Separately, I think it would be cool if a bunch of people got together and played this game for a while and wrote up the results:

like, we could imagine playing a game where i propose a way that it [the AI] diverges [from POUDA-avoidance] in deployment, and you counter by asserting that there's a situation in the training data where it had to have gotten whacked if it was that stupid, and i counter either by a more-sophisticated deployment-divergence or by naming either a shallower or a factually non-[Alice]like thing that it could have learned instead such that the divergence still occurs, and we go back and forth. and i win if you're forced into exotic and unlikely training data, and you win if i'm either forced into saying that it learned unnatural concepts, or if my divergences are pushed so far out that you can fit in a pivotal act before then.

[-]Vivek Hebbar1y30

Do you want to try playing this game together sometime?

[-]Daniel Kokotajlo1y20

Yes! Which side do you want to be on? Want to do it in person, or in this comment thread?

[-]Ben Pace1y40

Or you guys could find a 1-2 hour window to show up and live-chat in a LW dialogue, then publish the results :-)

[-]Vivek Hebbar1y34

We're then going to use a small amount of RL (like, 10 training episodes) to try to point it in this direction. We're going to try to use the RL to train: "Act exactly like [a given alignment researcher] would act."

Why are we doing RL if we just want imitation? Why not SFT on expert demonstrations?
Also, if 10 episodes suffices, why is so much post-training currently done on base models?

[-]Ramana Kumar3y30

A possibly helpful - because starker - hypothetical training approach you could try for thinking about these arguments is make an instance of the imitatee that has all their (at least cognitive) actions sped up by some large factor (e.g. 100x), e.g., via brain emulation (or just "by magic" for the purpose of the hypothetical).

[-]HoldenKarnofsky3y34

I think Nate and I would agree that this would be safe. But it seems much less realistic in the near term than something along the lines of what I outlined. A lot of the concern is that you can't really get to something equivalent to your proposal using techniques that resembles today's machine learning.

[-]Ramana Kumar3y30

Interesting - it's not so obvious to me that it's safe. Maybe it is because avoiding POUDA is such a low bar. But the sped up human can do the reflection thing, and plausibly with enough speed up can be superintelligent wrt everyone else.

[-]dxu3y10

Yeah, I'm not actually convinced humans are "aligned under reflection" in the relevant sense; there are lots of ways to do reflection, and as Holden himself notes in the top-level post:

You have just done a lot of steps, many of which involved reflection, with no particular way to get 'back on track' if you've done some of them in goofy ways
[...]
If the AI does a bunch of screwed-up reflection, it might thereby land in a state where it'd be realistic to do crazy stuff (as humans who have done a lot of reflection sometimes do).

It certainly seems to me that e.g. people like Ziz have done reflection in a "goofy" way, and that being human has not particularly saved them from deriving "crazy stuff". Of course, humans doing reflection would still be confined to a subset of the mental moves being done by crazy minds made out of gradient descent on matrix multiplication, but it's currently plausible to me that part of the danger arises simply from "reflection on (partially) incoherent starting points" getting really crazy really fast.

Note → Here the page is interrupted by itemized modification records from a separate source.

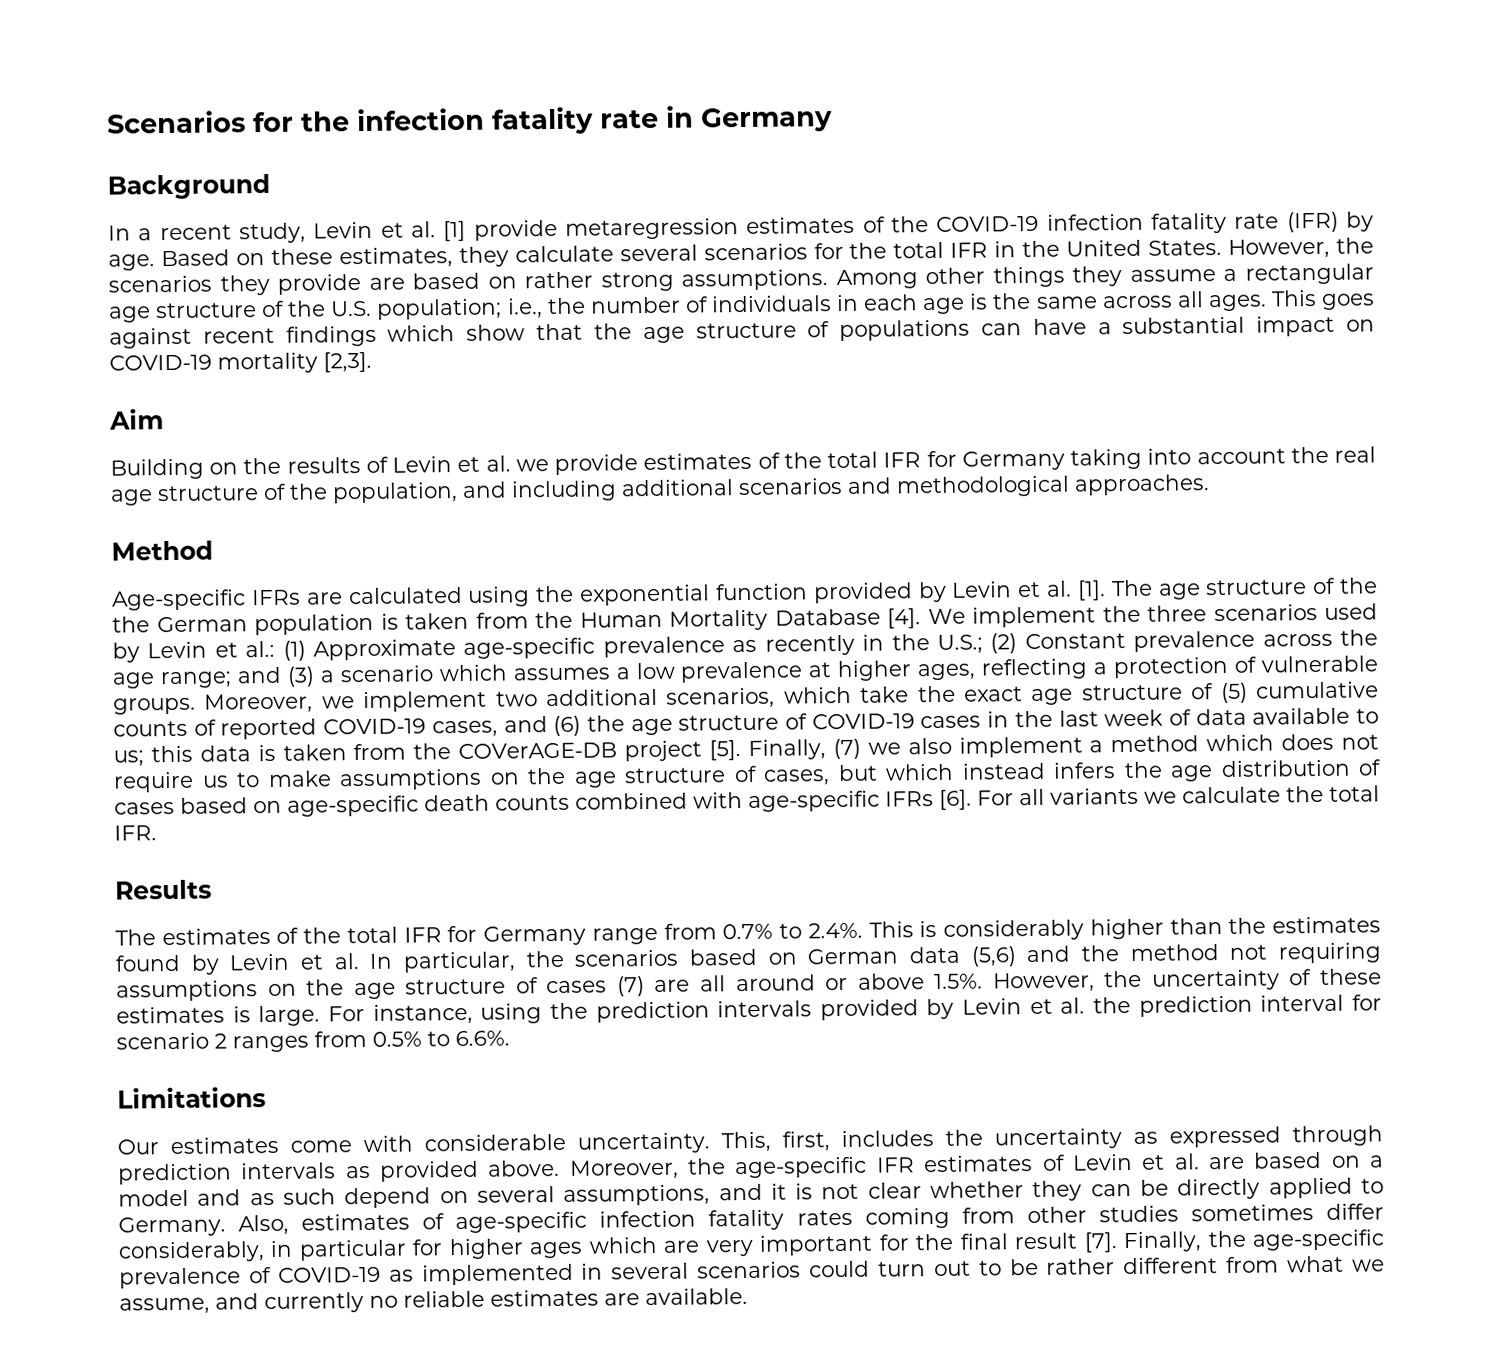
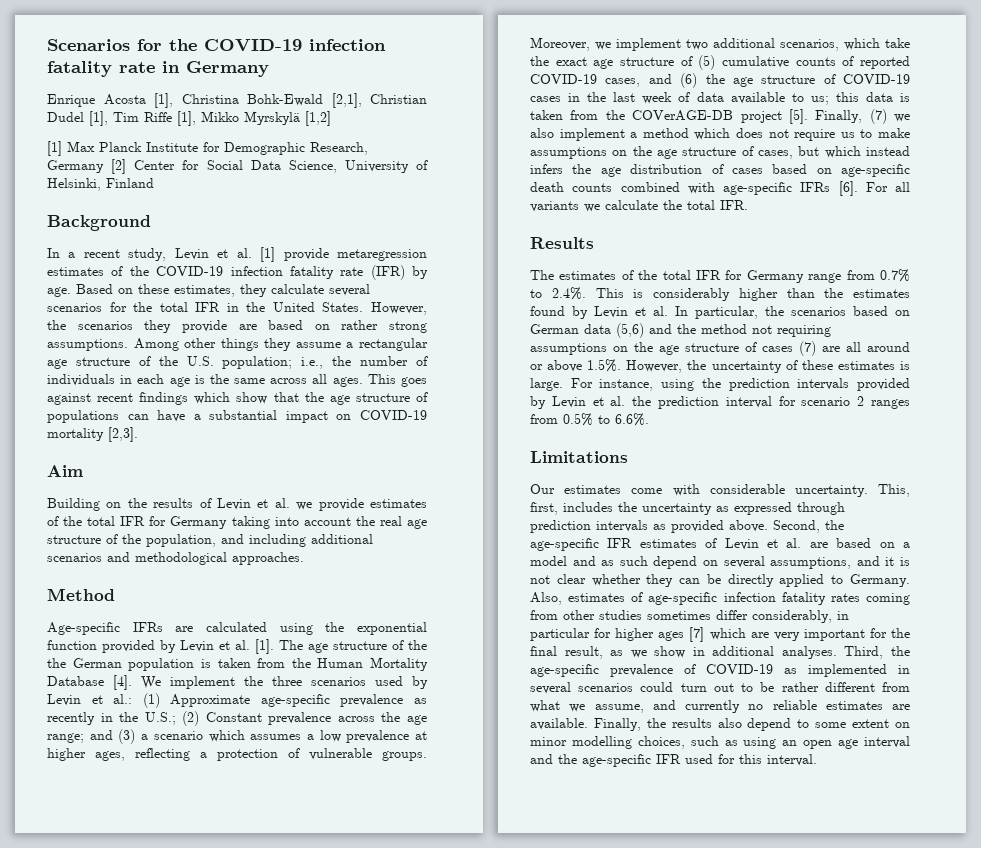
(350, 121) none -> [204,39,302,51] COVID-19
(833, 120) none -> [47,93,427,108] [47,111,331,126] [47,141,368,156] [47,159,428,174] [47,178,154,191] // Enrique Acosta [1], Christina Bohk-Ewald [2,1], Christian Dudel [1], Tim Riffe [1], Mikko Myrskylä [1,2] // [1] Max Planck Institute for Demographic Research, Germany [2] Center for Social Data Science, University of Helsinki, Finland
[569,1159,679,1180] Moreover, -> [773,520,820,533] Second,
(584, 1250) none -> [689,627,705,642] [7]
[1014,1231,1202,1253] result [7]. Finally, -> [564,646,884,659] result, as we show in additional analyses. Third,
(748, 1297) none -> [593,718,911,731] [530,736,910,749] [530,754,817,767] Finally, the results also depend to some extent on minor modelling choices, such as using an open age interval and the age-specific IFR used for this interval.

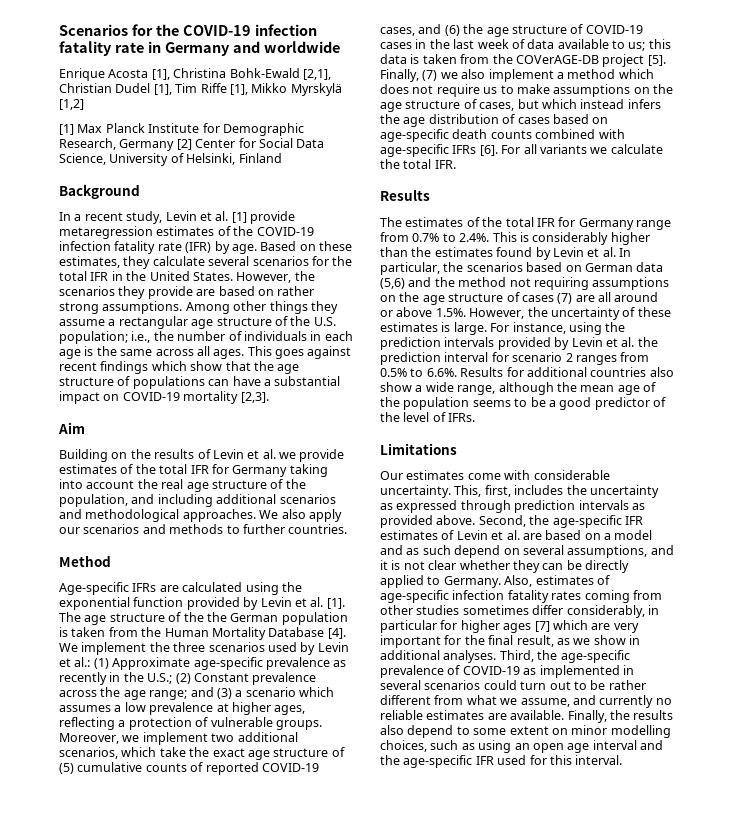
(269, 69) none -> [232,41,340,53] and worldwide
(304, 558) none -> [259,509,342,522] [59,524,348,534] We also apply our scenarios and methods to further countries.
(649, 419) none -> [460,367,674,377] [380,382,656,395] [380,397,666,410] [380,412,476,422] Results for additional countries also show a wide range, although the mean age of the population seems to be a good predictor of the level of IFRs.

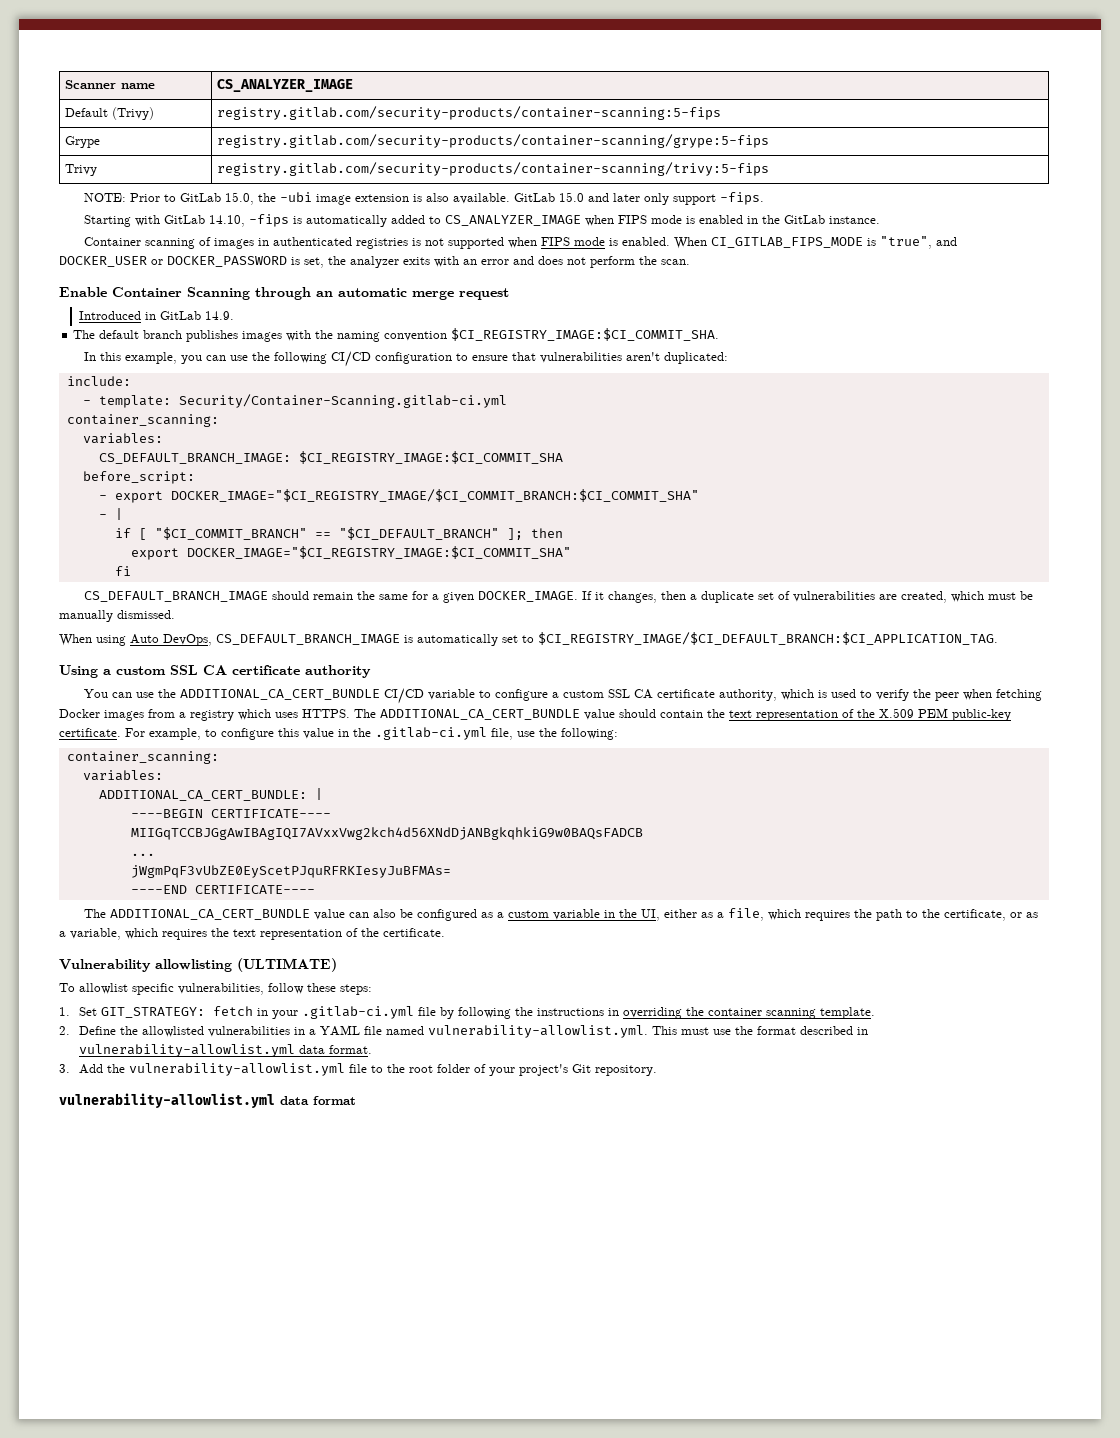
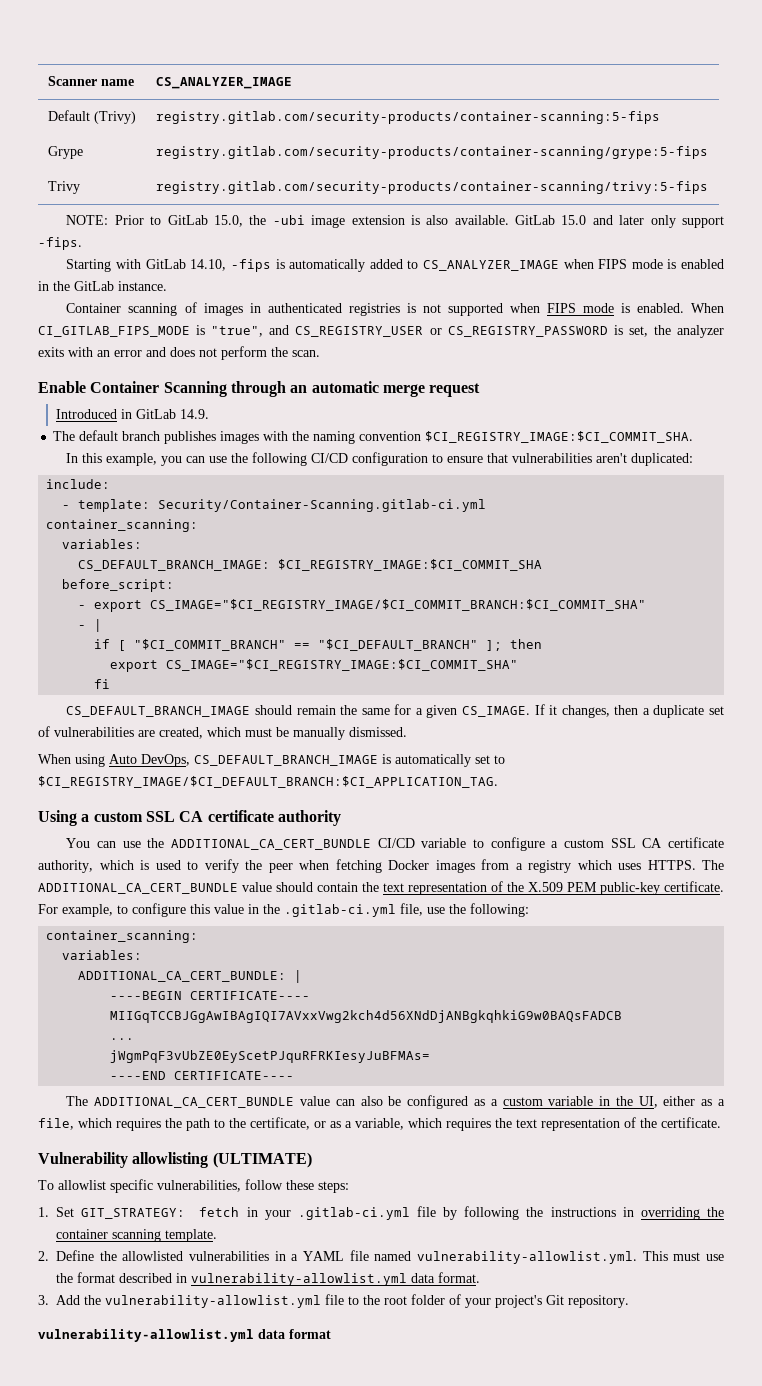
[59,256,287,267] DOCKER_USER or DOCKER_PASSWORD -> [295,326,608,337] CS_REGISTRY_USER or CS_REGISTRY_PASSWORD
[170,489,699,502] DOCKER_IMAGE="$CI_REGISTRY_IMAGE/$CI_COMMIT_BRANCH:$CI_COMMIT_SHA" -> [150,599,647,611] CS_IMAGE="$CI_REGISTRY_IMAGE/$CI_COMMIT_BRANCH:$CI_COMMIT_SHA"
[186,546,571,559] DOCKER_IMAGE="$CI_REGISTRY_IMAGE:$CI_COMMIT_SHA" -> [166,659,519,671] CS_IMAGE="$CI_REGISTRY_IMAGE:$CI_COMMIT_SHA"
[478,591,579,602] DOCKER_IMAGE. -> [462,706,531,717] CS_IMAGE.

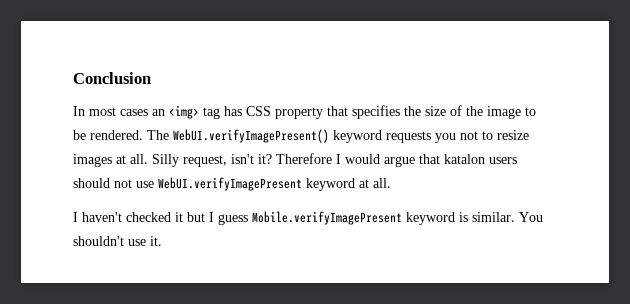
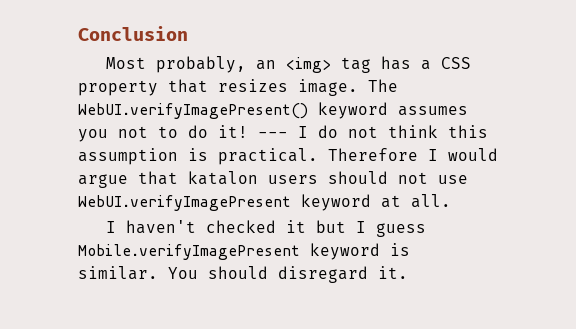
[73,106,148,116] In most cases -> [105,56,246,73] Most probably,
(242, 111) none -> [420,60,431,70] a
[352,105,536,119] [73,130,143,140] specifies the size of the image to be rendered. -> [218,79,358,96] resizes image.
[386,131,431,143] requests -> [398,106,468,116] assumes
[497,130,529,140] [73,154,272,167] resize images at all. Silly request, isn't it? -> [188,125,488,138] [78,148,318,165] do it! --- I do not think this assumption is practical.
[73,236,146,246] shouldn't use -> [208,266,368,283] should disregard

(It's not yet clear to me how this intuition interfaces with my view on alignment hopes; you'd expect it to make things worse, but I actually think this is already "priced in" w.r.t. my P(doom), so explicating it like this doesn't actually move me—which is about what you'd expect, and strive for, as someone who tries to track both their object-level beliefs and the implications of those beliefs.)

(EDIT: I mean, a lot of what I'm saying here is basically "CEV" might not be so "C", and I don't actually think I've ever bought that to begin with, so it really doesn't come as an update for me. Still worth making explicit though, IMO.)

[-]HoldenKarnofsky3y45

I hear you on this concern, but it basically seems similar (IMO) to a concern like: "The future of humanity after N more generations will be ~without value, due to all the reflection humans will do - and all the ways their values will change - between now and then." A large set of "ems" gaining control of the future after a lot of "reflection" seems like quite comparable to future humans having control over the future (also after a lot of effective "reflection").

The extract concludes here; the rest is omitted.